Additionally, Zebra is releasing its wearable ZS300 temperature sensing solution that consists of a wrist computing device, with built-in Android computer, camera and RFID module.

The device can take pictures, scan barcodes, read RFID tags and transmit a BLE signal to identify  BLE tags and any sensor data that they may be storing.

The miniaturized technology is in a form-factor worn on the back of the wrist and is the size and shape of an iPhone.

The new products are serving an increased need for hybrid approaches for barcode scanning, RFID and BLE converge across complex supply chains.

Reacting to Customers’ Needs

“No one is going to move off of [barcode] scanning anytime soon— everything has a barcode on it,” Luecht pointed out. “However, customers have been telling Zebra, that ‘if you could add a powerful RFID reader to the scanner that that will be helpful’.”

For retailers and suppliers today, picking needs to be faster, the processing needs to be faster, the loading needs to be faster, the delivery needs to be faster, Luecht said.

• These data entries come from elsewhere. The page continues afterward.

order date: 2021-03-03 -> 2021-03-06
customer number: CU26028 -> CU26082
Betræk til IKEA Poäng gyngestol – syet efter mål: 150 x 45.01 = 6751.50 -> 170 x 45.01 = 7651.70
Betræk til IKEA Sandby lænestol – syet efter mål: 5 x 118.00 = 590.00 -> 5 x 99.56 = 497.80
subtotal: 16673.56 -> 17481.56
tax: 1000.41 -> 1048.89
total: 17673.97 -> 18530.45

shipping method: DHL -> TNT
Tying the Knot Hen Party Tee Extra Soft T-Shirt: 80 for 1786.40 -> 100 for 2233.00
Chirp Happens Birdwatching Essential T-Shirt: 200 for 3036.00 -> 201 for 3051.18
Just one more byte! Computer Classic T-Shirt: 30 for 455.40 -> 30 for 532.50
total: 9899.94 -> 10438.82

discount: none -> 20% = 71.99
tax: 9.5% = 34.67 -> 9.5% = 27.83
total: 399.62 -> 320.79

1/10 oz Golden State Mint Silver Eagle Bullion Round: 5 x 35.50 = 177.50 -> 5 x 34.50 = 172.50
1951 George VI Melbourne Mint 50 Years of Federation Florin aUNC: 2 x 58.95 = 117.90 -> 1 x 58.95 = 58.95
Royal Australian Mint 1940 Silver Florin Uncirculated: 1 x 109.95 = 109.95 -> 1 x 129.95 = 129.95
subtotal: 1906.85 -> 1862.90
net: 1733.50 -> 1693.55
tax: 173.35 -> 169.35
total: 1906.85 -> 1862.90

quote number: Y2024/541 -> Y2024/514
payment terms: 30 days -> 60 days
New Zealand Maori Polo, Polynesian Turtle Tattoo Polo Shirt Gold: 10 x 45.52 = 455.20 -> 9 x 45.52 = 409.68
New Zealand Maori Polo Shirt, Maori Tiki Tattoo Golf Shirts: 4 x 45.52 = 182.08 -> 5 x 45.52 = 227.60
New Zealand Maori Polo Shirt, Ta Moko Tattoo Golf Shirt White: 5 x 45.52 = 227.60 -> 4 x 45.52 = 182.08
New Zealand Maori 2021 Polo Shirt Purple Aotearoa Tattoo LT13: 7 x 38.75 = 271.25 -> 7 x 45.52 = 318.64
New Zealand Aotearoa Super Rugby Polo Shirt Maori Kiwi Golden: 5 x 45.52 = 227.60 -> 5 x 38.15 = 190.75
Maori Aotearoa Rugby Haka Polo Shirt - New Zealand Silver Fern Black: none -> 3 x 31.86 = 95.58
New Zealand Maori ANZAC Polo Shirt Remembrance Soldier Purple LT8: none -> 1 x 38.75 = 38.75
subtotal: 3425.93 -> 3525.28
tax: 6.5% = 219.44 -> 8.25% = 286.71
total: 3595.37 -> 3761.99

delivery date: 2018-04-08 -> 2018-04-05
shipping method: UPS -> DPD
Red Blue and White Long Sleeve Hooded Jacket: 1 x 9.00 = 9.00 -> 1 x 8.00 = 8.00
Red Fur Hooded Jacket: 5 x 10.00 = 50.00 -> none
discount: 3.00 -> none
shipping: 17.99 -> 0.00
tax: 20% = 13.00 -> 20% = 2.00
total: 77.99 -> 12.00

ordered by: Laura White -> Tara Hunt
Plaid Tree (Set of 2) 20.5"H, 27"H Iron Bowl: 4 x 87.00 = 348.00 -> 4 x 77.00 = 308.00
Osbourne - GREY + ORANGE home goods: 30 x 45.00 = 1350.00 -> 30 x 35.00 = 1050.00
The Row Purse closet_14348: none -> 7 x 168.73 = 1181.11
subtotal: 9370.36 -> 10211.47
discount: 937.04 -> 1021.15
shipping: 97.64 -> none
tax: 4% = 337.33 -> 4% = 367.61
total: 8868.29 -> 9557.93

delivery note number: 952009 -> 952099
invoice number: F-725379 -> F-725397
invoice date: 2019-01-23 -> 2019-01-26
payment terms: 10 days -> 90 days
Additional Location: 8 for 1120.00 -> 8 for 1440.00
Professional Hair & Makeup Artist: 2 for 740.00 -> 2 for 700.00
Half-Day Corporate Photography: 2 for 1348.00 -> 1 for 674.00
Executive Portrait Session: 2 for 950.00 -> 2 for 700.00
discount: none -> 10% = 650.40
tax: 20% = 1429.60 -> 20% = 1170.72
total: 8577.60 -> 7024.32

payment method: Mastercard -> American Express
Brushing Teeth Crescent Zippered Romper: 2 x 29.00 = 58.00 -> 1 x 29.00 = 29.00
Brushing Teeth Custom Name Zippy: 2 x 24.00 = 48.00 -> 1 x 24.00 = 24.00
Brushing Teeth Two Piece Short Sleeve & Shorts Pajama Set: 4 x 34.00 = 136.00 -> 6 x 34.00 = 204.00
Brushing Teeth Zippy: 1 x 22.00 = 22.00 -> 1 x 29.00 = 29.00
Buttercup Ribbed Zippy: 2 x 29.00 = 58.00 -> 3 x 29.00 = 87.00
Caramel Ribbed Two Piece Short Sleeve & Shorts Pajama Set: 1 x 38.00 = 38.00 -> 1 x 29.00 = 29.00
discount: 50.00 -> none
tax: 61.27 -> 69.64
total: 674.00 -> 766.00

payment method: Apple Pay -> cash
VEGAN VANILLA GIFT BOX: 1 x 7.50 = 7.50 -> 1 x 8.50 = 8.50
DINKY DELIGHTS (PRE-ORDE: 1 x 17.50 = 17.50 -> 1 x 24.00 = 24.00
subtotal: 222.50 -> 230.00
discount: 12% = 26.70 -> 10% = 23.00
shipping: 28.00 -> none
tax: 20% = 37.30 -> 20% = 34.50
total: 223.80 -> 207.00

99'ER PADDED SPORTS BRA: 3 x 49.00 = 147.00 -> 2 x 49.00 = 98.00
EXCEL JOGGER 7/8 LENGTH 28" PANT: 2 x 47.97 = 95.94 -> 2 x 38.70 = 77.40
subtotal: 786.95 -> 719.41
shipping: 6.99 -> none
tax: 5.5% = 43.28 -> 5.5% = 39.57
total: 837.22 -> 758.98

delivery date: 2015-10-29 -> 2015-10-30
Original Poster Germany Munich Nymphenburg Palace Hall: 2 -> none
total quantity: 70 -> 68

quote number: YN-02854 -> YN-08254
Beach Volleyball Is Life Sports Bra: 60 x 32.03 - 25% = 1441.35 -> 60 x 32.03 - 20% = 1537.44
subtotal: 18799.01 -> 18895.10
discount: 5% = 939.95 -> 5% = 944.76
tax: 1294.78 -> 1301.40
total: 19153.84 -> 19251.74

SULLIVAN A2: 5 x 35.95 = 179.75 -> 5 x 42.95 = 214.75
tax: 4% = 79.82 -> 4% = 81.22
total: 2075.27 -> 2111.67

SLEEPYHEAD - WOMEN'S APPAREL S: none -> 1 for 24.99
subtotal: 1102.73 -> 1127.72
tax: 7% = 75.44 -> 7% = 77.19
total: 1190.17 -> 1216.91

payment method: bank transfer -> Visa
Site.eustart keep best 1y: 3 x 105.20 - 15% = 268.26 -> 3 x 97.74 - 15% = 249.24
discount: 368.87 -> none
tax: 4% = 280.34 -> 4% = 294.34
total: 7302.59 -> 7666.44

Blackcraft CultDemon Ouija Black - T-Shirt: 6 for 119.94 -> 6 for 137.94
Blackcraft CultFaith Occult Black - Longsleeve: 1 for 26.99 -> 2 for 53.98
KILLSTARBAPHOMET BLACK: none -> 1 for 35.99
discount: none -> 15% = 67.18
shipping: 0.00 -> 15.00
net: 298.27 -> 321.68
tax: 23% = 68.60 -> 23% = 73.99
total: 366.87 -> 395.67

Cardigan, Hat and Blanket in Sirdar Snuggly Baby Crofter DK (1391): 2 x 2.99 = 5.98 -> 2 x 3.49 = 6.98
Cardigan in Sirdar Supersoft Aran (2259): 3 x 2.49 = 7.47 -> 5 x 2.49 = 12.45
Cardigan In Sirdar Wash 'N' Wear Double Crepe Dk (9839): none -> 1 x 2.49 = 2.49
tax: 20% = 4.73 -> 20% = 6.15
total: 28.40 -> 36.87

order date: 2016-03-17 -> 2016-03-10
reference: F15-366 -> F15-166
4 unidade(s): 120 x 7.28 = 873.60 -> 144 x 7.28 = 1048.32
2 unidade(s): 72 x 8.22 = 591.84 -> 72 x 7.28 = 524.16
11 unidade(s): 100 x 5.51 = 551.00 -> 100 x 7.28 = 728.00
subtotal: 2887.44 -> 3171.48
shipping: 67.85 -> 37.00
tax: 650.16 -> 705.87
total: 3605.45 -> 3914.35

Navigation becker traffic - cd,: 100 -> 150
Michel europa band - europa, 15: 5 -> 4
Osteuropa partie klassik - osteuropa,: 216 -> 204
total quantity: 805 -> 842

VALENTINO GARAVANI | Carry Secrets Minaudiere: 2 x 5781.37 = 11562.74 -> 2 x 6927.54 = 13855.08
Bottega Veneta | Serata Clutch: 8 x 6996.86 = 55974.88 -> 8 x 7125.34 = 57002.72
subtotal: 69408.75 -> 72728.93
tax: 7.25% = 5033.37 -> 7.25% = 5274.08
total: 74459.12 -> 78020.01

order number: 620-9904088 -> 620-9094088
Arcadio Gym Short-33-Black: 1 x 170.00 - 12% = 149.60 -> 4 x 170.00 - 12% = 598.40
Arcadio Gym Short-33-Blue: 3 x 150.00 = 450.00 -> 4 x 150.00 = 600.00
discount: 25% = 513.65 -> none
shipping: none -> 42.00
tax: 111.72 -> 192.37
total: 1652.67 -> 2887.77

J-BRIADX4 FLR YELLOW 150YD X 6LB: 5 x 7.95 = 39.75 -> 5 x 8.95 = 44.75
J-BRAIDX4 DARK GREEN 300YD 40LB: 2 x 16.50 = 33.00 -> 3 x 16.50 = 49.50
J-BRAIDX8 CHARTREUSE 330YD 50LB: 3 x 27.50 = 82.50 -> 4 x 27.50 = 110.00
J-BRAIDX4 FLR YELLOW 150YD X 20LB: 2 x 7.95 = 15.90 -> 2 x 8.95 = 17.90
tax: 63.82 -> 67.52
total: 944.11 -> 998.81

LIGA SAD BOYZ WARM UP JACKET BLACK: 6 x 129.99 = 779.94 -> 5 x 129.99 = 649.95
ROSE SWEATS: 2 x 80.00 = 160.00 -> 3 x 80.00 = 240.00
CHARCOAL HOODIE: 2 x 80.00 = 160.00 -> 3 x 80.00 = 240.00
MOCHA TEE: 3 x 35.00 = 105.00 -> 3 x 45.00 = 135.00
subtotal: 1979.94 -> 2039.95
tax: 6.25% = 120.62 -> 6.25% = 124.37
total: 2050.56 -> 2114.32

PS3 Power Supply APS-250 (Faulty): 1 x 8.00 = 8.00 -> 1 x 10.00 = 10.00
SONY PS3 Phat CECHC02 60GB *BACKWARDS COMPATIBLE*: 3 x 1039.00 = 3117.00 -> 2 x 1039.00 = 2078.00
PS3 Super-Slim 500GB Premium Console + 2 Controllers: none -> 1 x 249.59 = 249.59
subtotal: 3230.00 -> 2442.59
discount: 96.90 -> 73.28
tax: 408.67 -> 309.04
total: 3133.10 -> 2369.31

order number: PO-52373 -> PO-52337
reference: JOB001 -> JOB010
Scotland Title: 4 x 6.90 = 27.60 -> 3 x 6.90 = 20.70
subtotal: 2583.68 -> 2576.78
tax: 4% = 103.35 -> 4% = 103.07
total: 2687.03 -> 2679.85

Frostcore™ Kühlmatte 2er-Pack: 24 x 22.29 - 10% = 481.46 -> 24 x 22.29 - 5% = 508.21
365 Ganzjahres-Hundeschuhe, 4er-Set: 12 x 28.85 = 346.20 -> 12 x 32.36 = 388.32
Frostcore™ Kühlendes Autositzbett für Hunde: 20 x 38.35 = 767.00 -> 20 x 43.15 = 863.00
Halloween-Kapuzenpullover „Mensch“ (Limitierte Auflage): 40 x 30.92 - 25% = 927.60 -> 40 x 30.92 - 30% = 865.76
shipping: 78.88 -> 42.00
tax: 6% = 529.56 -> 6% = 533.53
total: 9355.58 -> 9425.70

“RFID can deliver fast accurate data capturing and data capturing independent of the availability of trained people,” he said.

Key Takeaways:
  • The new Zebra readers and printer all aim to simplify the capture of RFID data as tagged goods enter and leave a warehouse.
  • The systems will enable companies whose goods are being tagged with RFID to gain more value in an easier way from the unique ID encoded on each product’s tag.